On the other hand, if an idea can't be shot down in principle, it's not
science.  The existence of black holes, just as evolution, the ancient
age of the earth, and all the other assertions of science that Creationists
object to, could in principle be shot down scientifically, given the
appropriate evidence.  The proof that Creationists agree that this is
true is the fact that they keep writing books and arguing in debates 
that they have disproven these ideas.

NOTHING could in principle ever disprove your assertion that "what we observe
in nature is...the effect God has had on nature, namely, creationism".  This
assertion is tautologous (God is BY DEFINITION the omnipotent creator), 
therefore cannot be disproved.  It is the clear and obvious demonstration
that Creationism is not science.

I object to teaching of Creationism in the public schools because it is
not science, but pretends to be science.  It's pseudoscience.  

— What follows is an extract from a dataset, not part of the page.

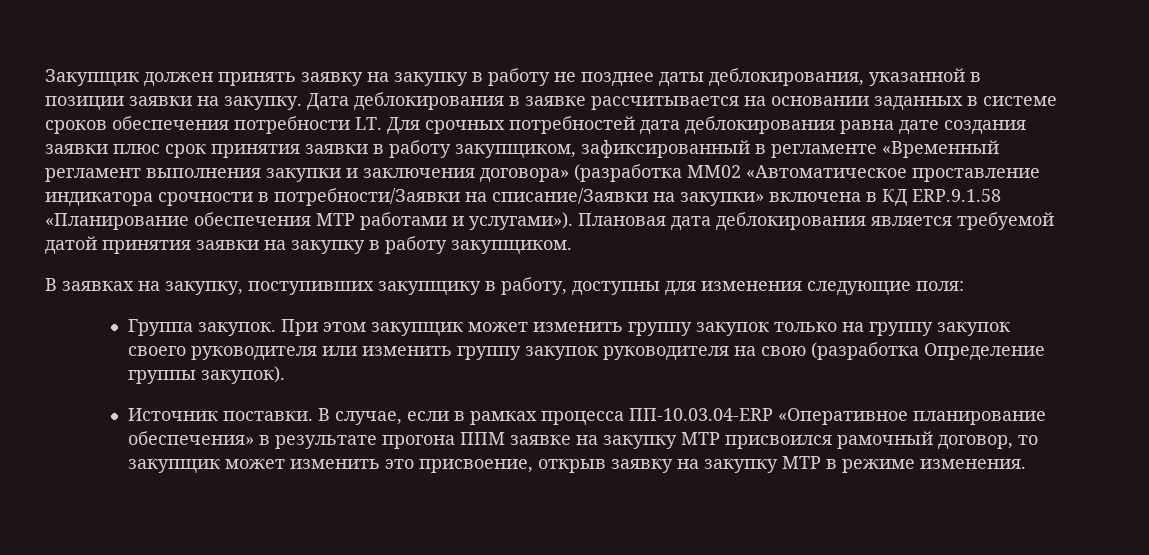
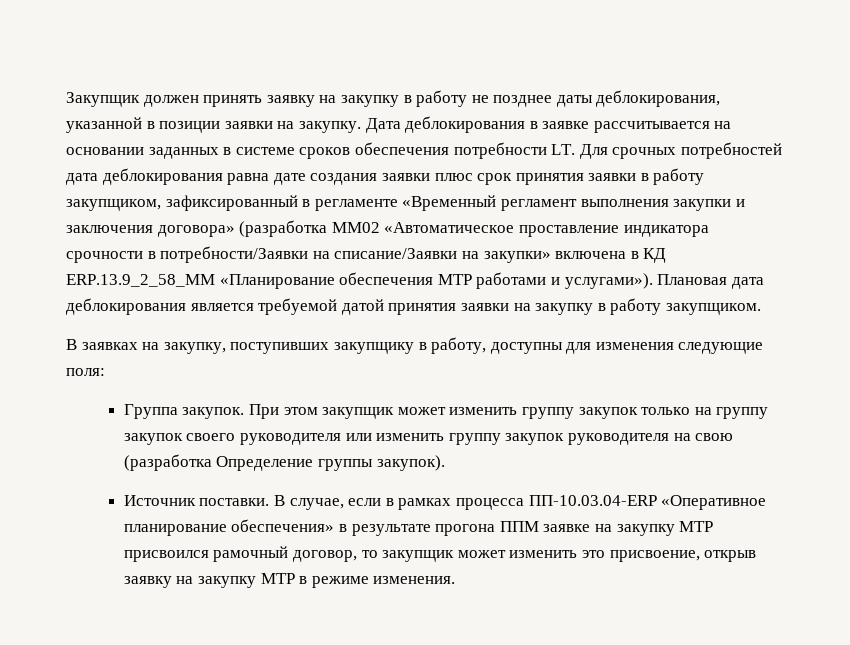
- Дата деблокирования в заявке рассчитывается на основании заданных в системе сроков обеспечения потребности LT. Для срочных потребностей дата деблокирования равна дате создания заявки плюс срок принятия заявки в работу закупщиком, зафиксированный в регламенте «Временный регламент выполнения закупки и заключения договора» (разработка MM02 «Автоматическое проставление индикатора срочности в потребности/Заявки на списание/Заявки на закупки» включена в КД ERP.9.1.58 «Планирование обеспечения МТР работами и услугами»).
+ Дата деблокирования в заявке рассчитывается на основании заданных в системе сроков обеспечения потребности LT. Для срочных потребностей дата деблокирования равна дате создания заявки плюс срок принятия заявки в работу закупщиком, зафиксированный в регламенте «Временный регламент выполнения закупки и заключения договора» (разработка MM02 «Автоматическое проставление индикатора срочности в потребности/Заявки на списание/Заявки на закупки» включена в КД ERP.13.9_2_58_MM «Планирование обеспечения МТР работами и услугами»).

Can't we move this discussion to net.origins, where it belongs?

-- 
Glend.	I can call spirits from the vasty deep.
Hot.	Why, so can I, or so can any man; But will they come when you
	do call for them?    --  Henry IV Pt. I, III, i, 53

	Bill Jefferys  8-%
	Astronomy Dept, University of Texas, Austin TX 78712   (USnail)
	{allegra,ihnp4}!{ut-sally,noao}!utastro!bill	(UUCP)
	bill@astro.UTEXAS.EDU.				(Internet)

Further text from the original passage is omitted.